There’s a setting in Diablo III that lets you see when someone on your friends list pops achievements. For example, when your buddy beats Diablo2 for the first time on Hell difficulty and earns the associated achievement, you get a little notification near the chat area, along with an icon. It’s a neat social system that I think could be expanded to make people keep grinding for super awesome Rare or Legendary item drops.

To illustrate why, consider a simple, 1973 experiment by Amos Tversky and Daniel Kahneman3 where they created a tape recording of 39 names. Nineteen of these names belonged to famous people, and the remaining 20 did not. When asked, 66% of the subjects were able to recall more famous names than non-famous, and the vast majority –80%– incorrectly claimed that there were more famous names on the list than non-famous.

The reason for that last result, the researchers argued, has to do with what’s called the availability heuristic. In short, it refers to the fact that to the degree that recalling instances of an event or class of things from memory is easy, we will judge them to be more frequent or more numerous. In his book, Thinking, Fast and Slow4 Daniel Kahneman digs even deeper into the phenomenon, arguing that it’s an example of how part of our mind (the eponymous “Fast” part) will slyly substitute an easier question (How easy is it to recall an example of this phenomenon?) for a more difficult one (How frequent is this phenomenon?).

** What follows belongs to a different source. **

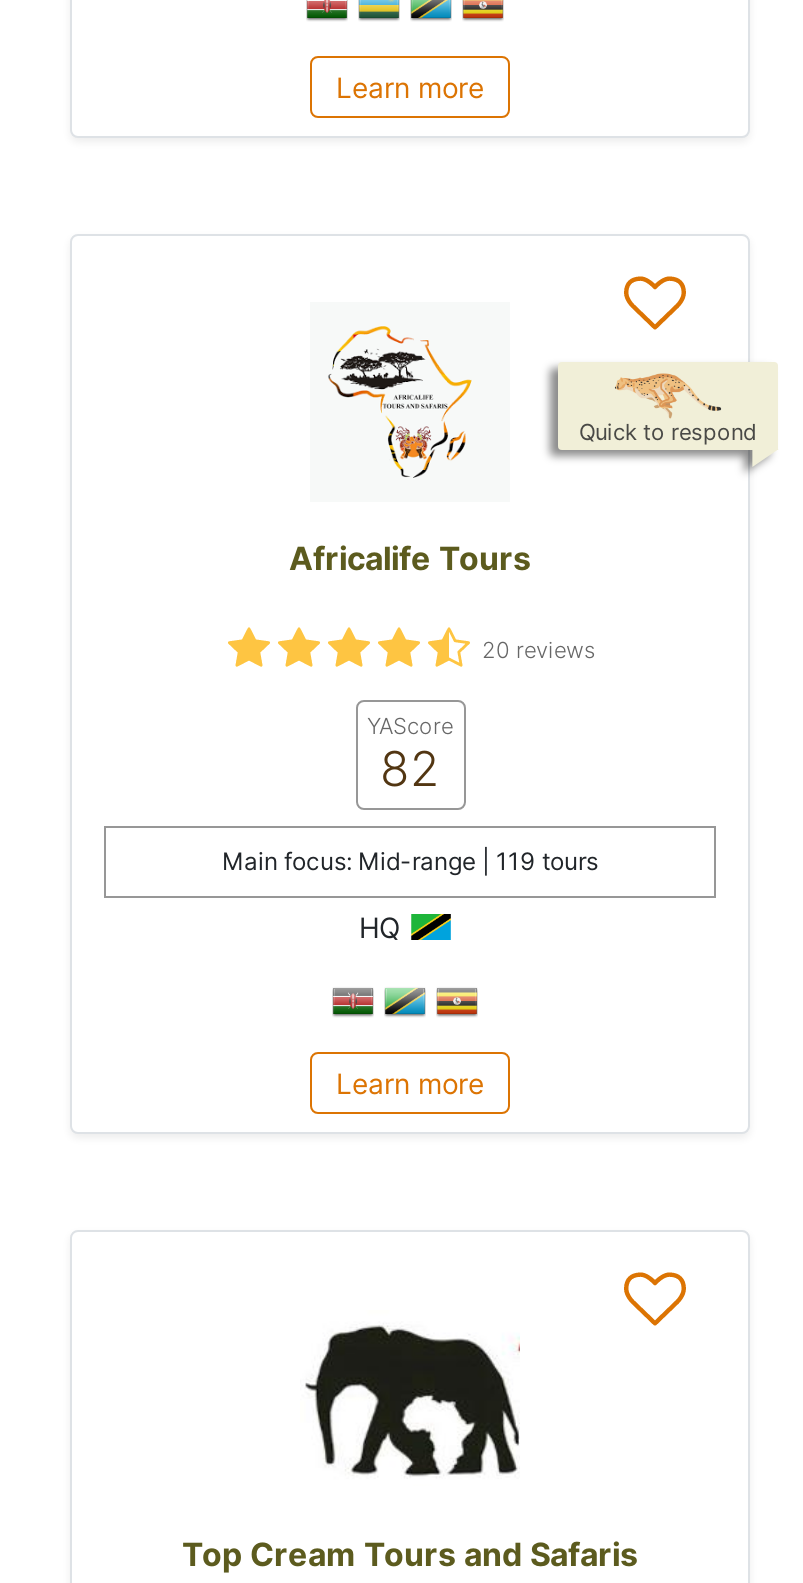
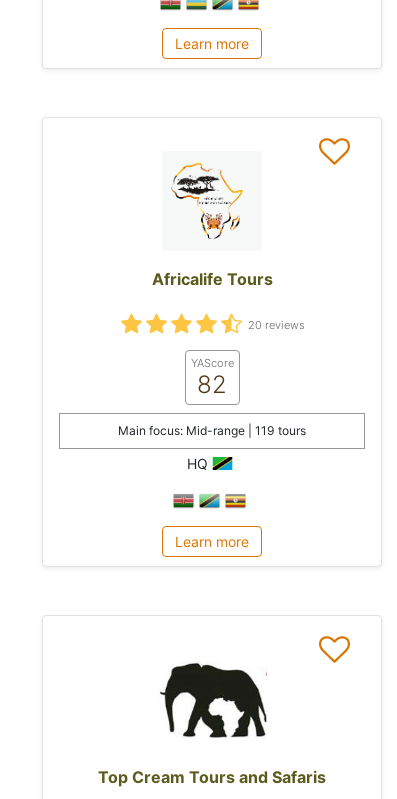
[546,362,778,472] [image] | Quick to respond -> none

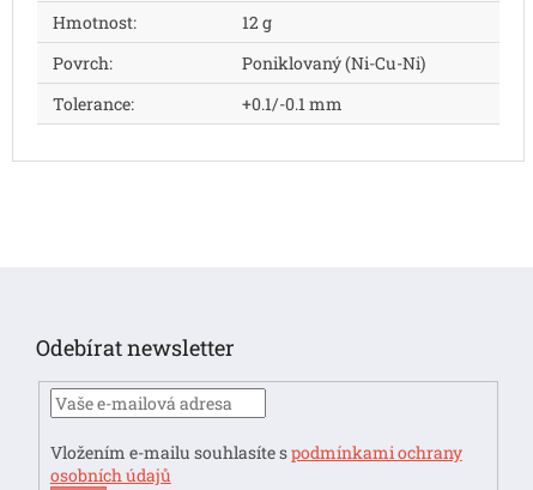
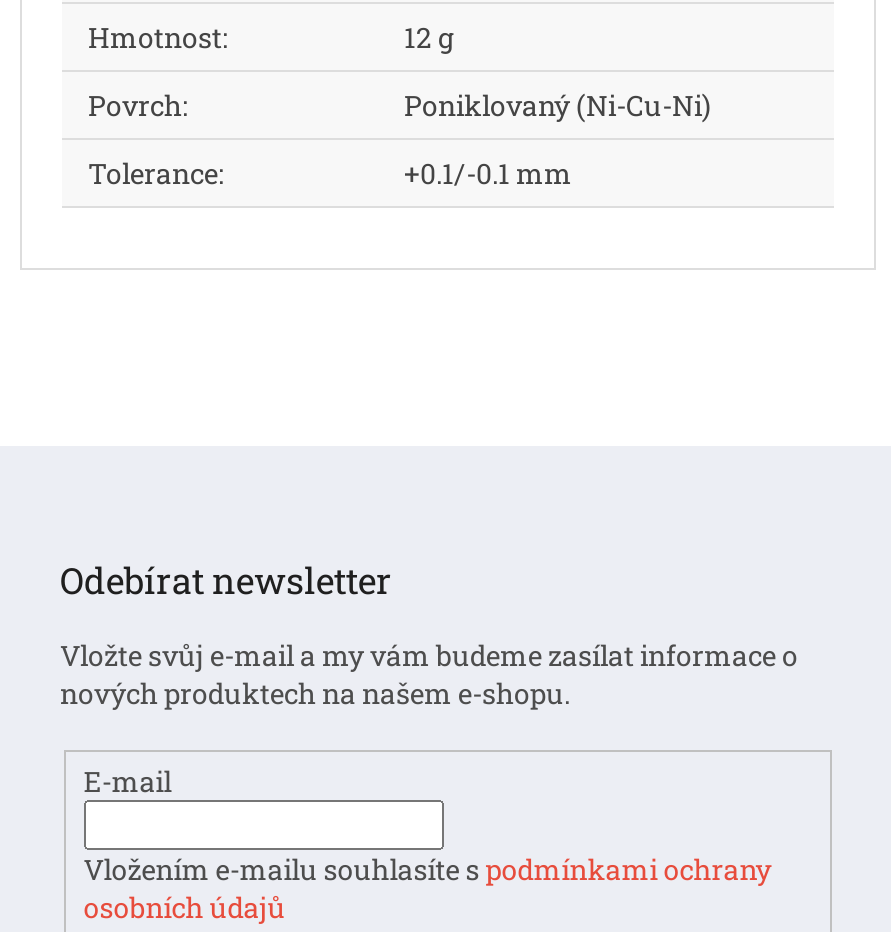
none -> [60,635,798,799] Vložte svůj e-mail a my vám budeme zasílat informace o | nových produktech na našem e-shopu. | E-mail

Killed Maghda on Inferno? Happens all the time.

There are many factors that make an event or thing easier to remember. For example, it may have happened in a very dramatic manner, it may have just happened recently, it may have affected you personally. The availability heuristic is the reason people thought school shootings were more common right after the 1999 massacre in Columbine, Colorado. It’s the reason most people overestimate the divorce rate in highly visible Hollywood couples. It’s why you think the Xbox 360 “red ring of death” failure is more frequent after it happens to you.

This is why I think that the achievement notification in Diablo III is a good start. It makes the number of people getting the achievement seem larger because it happened recently and to someone you know. The same effect could be used to make players think that the upper tier of “Legendary” item drops are more frequent if they saw a notification every time it happened to a friend. This would motivate players to keep playing in the (perhaps inflated) hopes of getting a similar drop. Blizzard could also post similar notifications about crafting high-end gems or blacksmith items. Or cracking the 10,000 dps threshold for the first time. Seeing notification of these events will make them seem more frequent and thus more likely to happen to you if you just keep at it.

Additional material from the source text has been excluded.